Надо было вставать, жить как-то. Умыться, кофе сварить. А может, и впрямь в хате порядок навести? В конечном итоге Дэн прав… Он вовсе не обязан терпеть в доме такое унылое чучело. То есть у чучела совесть должна быть. Как там, если перефразировать? Хоть Дэн и друг, но истина дороже? Интересно, а где он пылесос держит? И швабру…

Звонок мамы застал Митю за уборкой. Кстати, работалось очень хорошо. Когда руки заняты, всегда хорошо. Душа на время перестает скулить. Как раз тот случай, когда работа и уныние слились в дружеском объятии, когда одно другому не мешает. Может, ему в уборщика помещений временно переквалифицироваться? Митя хмыкнул и откликнулся на звонок мамы.

— Мить, ты в Испанию с Викой когда летал? Говори, только быстро.

— В июле…

— А визу тебе на полгода дали, ты говорил?

— Ну да…

— Вот и отлично. Значит, успеваешь.

— Мам, куда я успеваю? Я не хочу никуда, мам! Чего ты развела такую бурную деятельность? Слышишь? Эй, ты где?..

Мать его уже не слышала, похоже. Голос звучал вдалеке, вплетался в другой голос, деловой, девчачий и весело-вежливый:

— Значит, виза у вашего сына есть?.. Это очень хорошо… Так, сейчас посмотрим, что еще мне от вас нужно…

И — снова торопливый мамин голос в трубке:

— Митя, ты здесь? Продиктуй мне срочно паспортные данные! Быстрее, Митя! Человек ждет. Я не отключаюсь, жду.

Ему вдруг стало все равно. Чертыхнулся, пошел в прихожую, вытряхнул из портфеля на тумбочку все бумаги. Ага, вот и паспорт заграничный нашелся. Ладно… Что делать, если человек ждет.

— Диктую, мам…

— Ага, давай! Так… Отлично… Все, записала! Я через часок к тебе забегу, у меня на сегодня уроков уже нет! Расскажу все по порядку… Все, до встречи!

— Пока, мам…

К ее приходу он успел покончить с уборкой. Но Анна этого даже не заметила, прошла быстро на кухню, тяжело опустилась на стул, подняла на Митю блестящие от возбуждения глаза:

— Ой, набегалась. Сделай мне чаю, а? Сил нет… Сейчас все расскажу. Завтра утром ты уезжаешь, Мить!

— Как завтра утром? Куда?

— На автобусе в Европу. Мне по блату все оформили, даже без твоего присутствия! Главное, у тебя виза есть… Сейчас, погоди…

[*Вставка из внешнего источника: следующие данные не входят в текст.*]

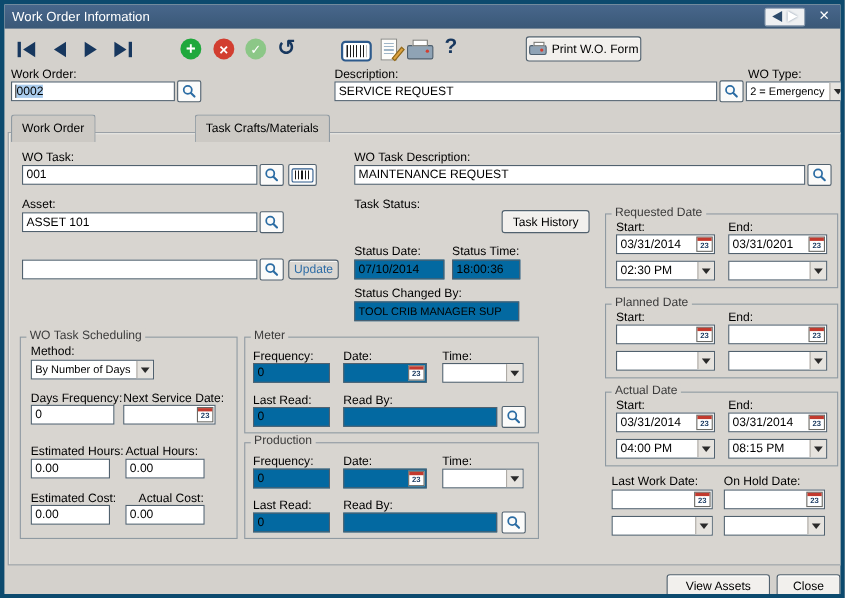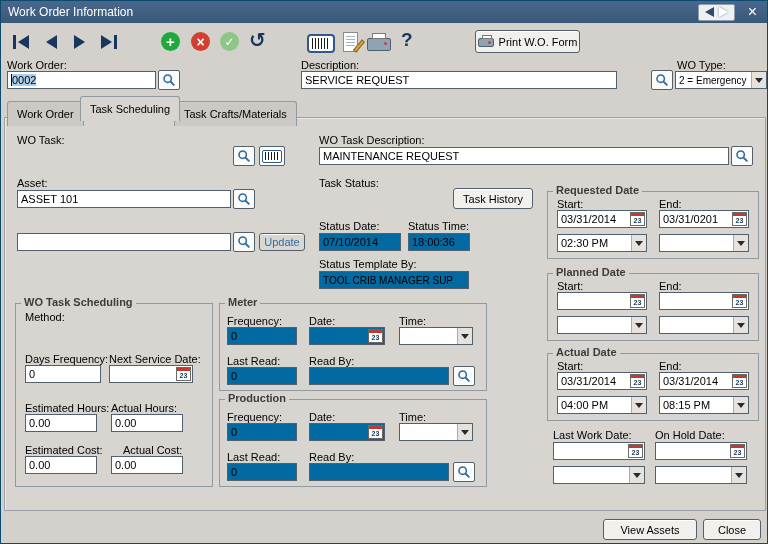--- a/index.html
+++ b/index.html
@@ -5,7 +5,7 @@
   *{margin:0;padding:0;box-sizing:border-box}
   html,body{background:#8d959c}
   body{font-family:"Liberation Sans","DejaVu Sans",sans-serif}
-  .win{position:relative;width:768px;height:544px;background:#d4d1cc;border:1px solid #0c4a6e;overflow:hidden;font-size:11px;color:#000}
+  .win{position:relative;width:768px;height:544px;background:#d4d1cc;border:4px solid #0c4a6e;overflow:hidden;font-size:11px;color:#000}
 
   
   .titlebar{position:absolute;left:0;top:0;right:0;height:22px;background:linear-gradient(#48678c,#3a5877);color:#fff;display:flex;align-items:center;padding:0 7px}

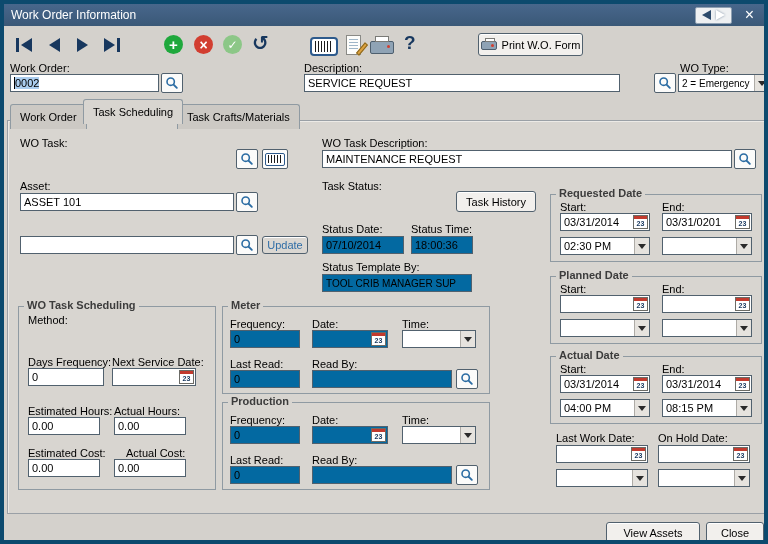--- a/index.html
+++ b/index.html
@@ -133,7 +133,7 @@
   </button>
 
   <span class="lbl" style="left:300px;top:58px">Description:</span>
-  <div class="field" style="left:300px;top:70px;width:316px">
+  <div class="field" style="left:300px;top:70px;width:348px">
     <span class="val">SERVICE REQUEST</span>
   </div>
   <button class="magbtn" style="left:650px;top:69px">

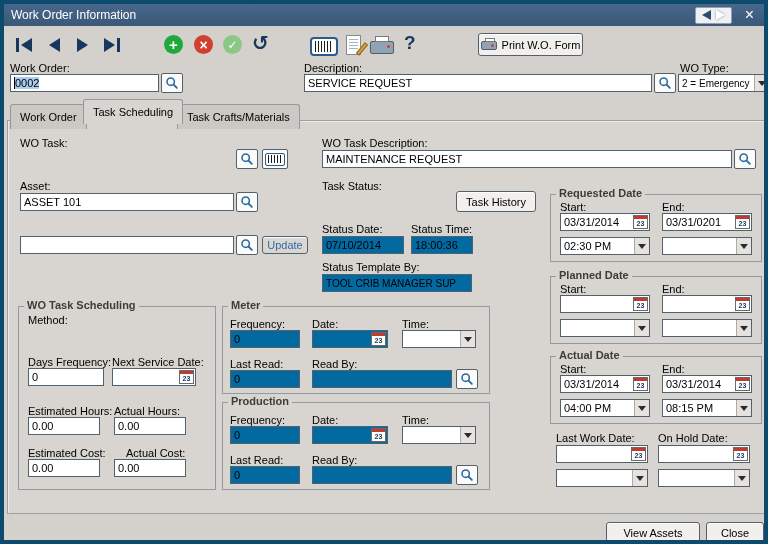--- a/index.html
+++ b/index.html
@@ -153,9 +153,6 @@
   <div class="tab" style="left:6px">
       <span>Work Order</span>
     </div>
-  <div class="tab active" style="left:79px">
-      <span>Task Scheduling</span>
-    </div>
   <div class="tab" style="left:173px">
       <span>Task Crafts/Materials</span>
     </div>

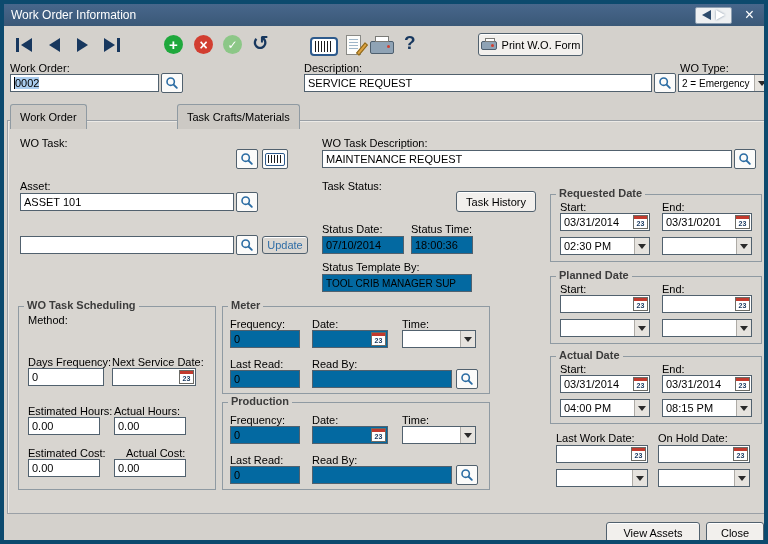--- a/index.html
+++ b/index.html
@@ -158,6 +158,9 @@
     </div>
 
   <span class="lbl" style="left:16px;top:133px">WO Task:</span>
+  <div class="field" style="left:16px;top:146px;width:214px">
+    <span class="val">001</span>
+  </div>
   <button class="magbtn" style="left:232px;top:145px">
     <svg width="14" height="14" viewBox="0 0 16 16">
         <circle cx="6.5" cy="6.5" r="4.2" fill="none" stroke="#2b6ca3" stroke-width="1.8"></circle>

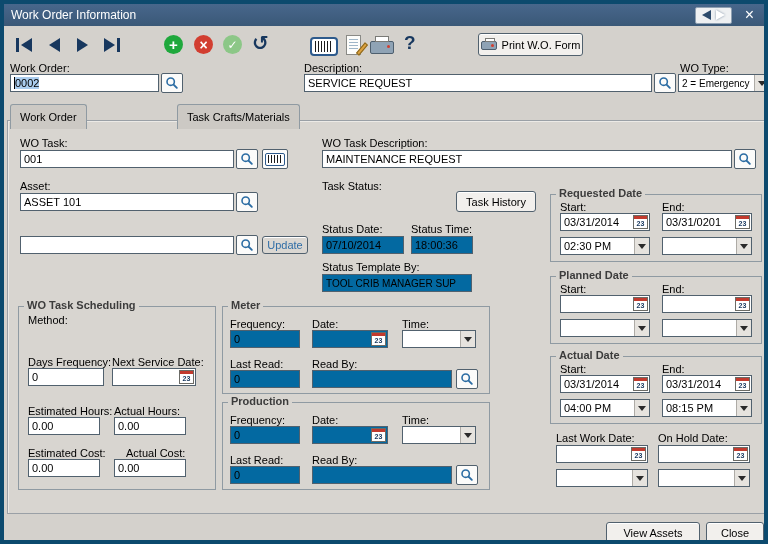--- a/index.html
+++ b/index.html
@@ -58,7 +58,7 @@
   .cal-top{display:block;width:100%;height:4px;background:#c23a2e}
   .cal-num{display:block;font-size:7px;line-height:9px;text-align:center;color:#17375e;font-weight:bold;font-style:normal}
   .grp{position:absolute;border:1px solid #8f9aa2}
-  .grp-title{position:absolute;font-weight:bold;color:#3c3c3c;background:#d8d5d0;padding:0 3px;white-space:nowrap}
+  .grp-title{position:absolute;font-weight:normal;color:#3c3c3c;background:#d8d5d0;padding:0 3px;white-space:nowrap}
   .pushbtn{position:absolute;background:#f2f0ed;border:1px solid #51616e;border-radius:3px;font-family:inherit;font-size:11px;display:flex;align-items:center;justify-content:center;gap:5px;cursor:pointer;box-shadow:inset 0 1px 0 #fff}
   .linkbtn{color:#2f6da6;background:#dad7d2}
 

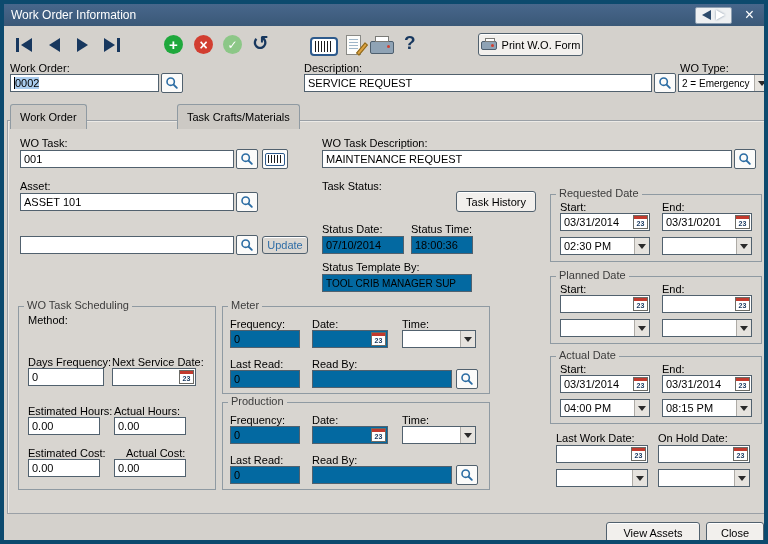--- a/index.html
+++ b/index.html
@@ -223,7 +223,7 @@
     <span class="val">18:00:36</span>
   </div>
 
-  <span class="lbl" style="left:318px;top:257px">Status Template By:</span>
+  <span class="lbl" style="left:318px;top:257px">Status Changed By:</span>
   <div class="field ro" style="left:318px;top:270px;width:150px">
     <span class="val" style="font-size:10px">TOOL CRIB MANAGER SUP</span>
   </div>

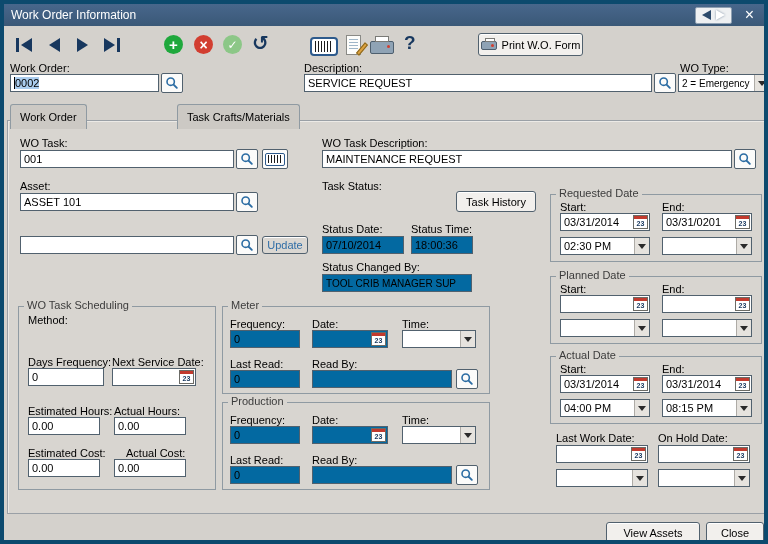--- a/index.html
+++ b/index.html
@@ -232,6 +232,10 @@
   <span class="grp-title" style="left:20px;top:295px">WO Task Scheduling</span>
 
   <span class="lbl" style="left:24px;top:310px">Method:</span>
+  <div class="dd" style="left:24px;top:323px;width:112px">
+    <span class="val" style="font-size:10px">By Number of Days</span>
+    <i class="dd-a"></i>
+  </div>
 
   <span class="lbl" style="left:24px;top:352px">Days Frequency:</span>
   <span class="lbl" style="left:108px;top:352px">Next Service Date:</span>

Она поднесла чашку с чаем к губам, сделала осторожный глоток. Потом еще глоток, нетерпеливо шевеля пальцами поднятой к виску ладони, будто сама себя поторапливала. Поставив чашку на стол, выдохнула, заговорила быстро:

— Да, в Европу! На автобусе! Прямо из города! Я и не знала, что такие туры есть! Правда, ехать долго… Но это ничего, дорога всегда отвлекает от ненужных мыслей. Тем более тебе от усталости вообще не до них будет! Там сплошные ночные переезды, города будут мелькать, страны… Конечно, все галопом, все на бегу, но нам ведь с тобой именно это и надо — чтоб на бегу? Мы ведь сбегаем, правда? Целых десять дней бегства и впечатлений на фоне физической усталости… Нет, представляешь, каково это, когда единственная здравая мысль начинает превалировать — поскорее бы до постели добраться? А за окном Европа калейдоскопом крутится… Ох, сынок, веселое я тебе придумала бегство, правда? Чего так на меня смотришь? Улыбнись лучше. Скажи: спасибо, мамочка дорогая!